Effects of pressure on the elasticity and stability of zircon (ZrSiO 4): First-principle investigations

Abstract

We investigate the effects of pressure on the elasticity of zircon using the Local Density Approximation (LDA) within the density functional theory. Our LDA calculations predict the elastic constants ( C ij ) with positive pressure derivatives, except C 66 whose pressure derivatives are nearly zero, showing small positive to negative departures with increasing pressure.
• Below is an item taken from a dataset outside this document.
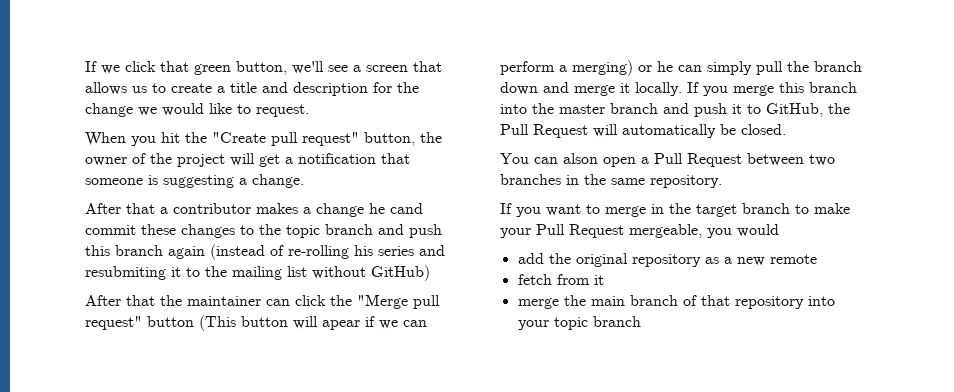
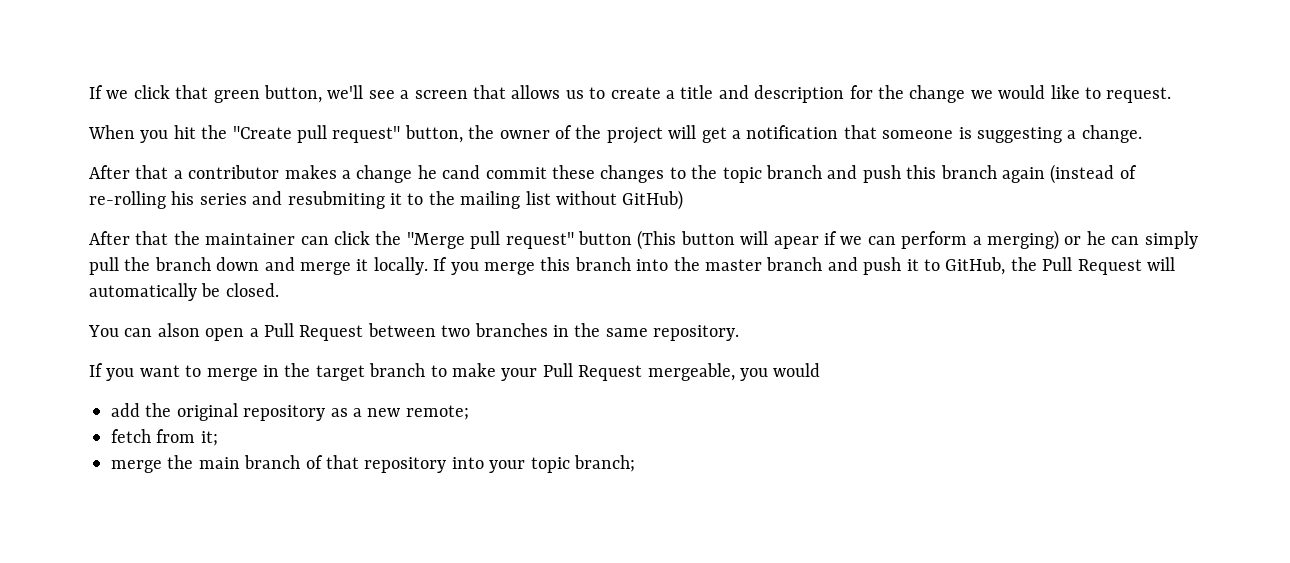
[769,254,817,264] remote -> [405,405,469,420] remote;
[593,275,604,285] it -> [200,431,218,446] it;
[592,316,641,327] branch -> [573,455,635,472] branch;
We calculated Young’s moduli, E 1 and E 3 along the crystallographic axes a and c, respectively. At low pressures (<4 GPa) E 1 < E 3, but the relation reverses at pressures >4 GPa, implying a directional change of axial stiffness of zircon crystals. Our LDA calculated Hill’s average bulk ( B) and shear ( G) moduli show contrasting variations with pressure. B is more sensitive to pressure with positive derivatives varying from 2.25 to 5.63, as compared to much lower pressure derivatives (0.4) of G, which drops to negative values (−0.404) at pressures >7 GPa, and then take up positive values (1.3). The zircon to reidite phase transition, involving “bond switching mechanisms” [1] increases the magnitudes of both B and G, but shows relatively weak effects on their pressure derivatives. This study shows the effects of pressure on the degrees of shear and directional bulk modulus anisotropy of zircon. We also calculated its Debye temperature (708 K) from the elastic wave velocities, which fairly agrees to the available experimental data. Our study predicts that increasing pressure widens the electronic band gap of zircon, implying its greater insulation property at high pressures.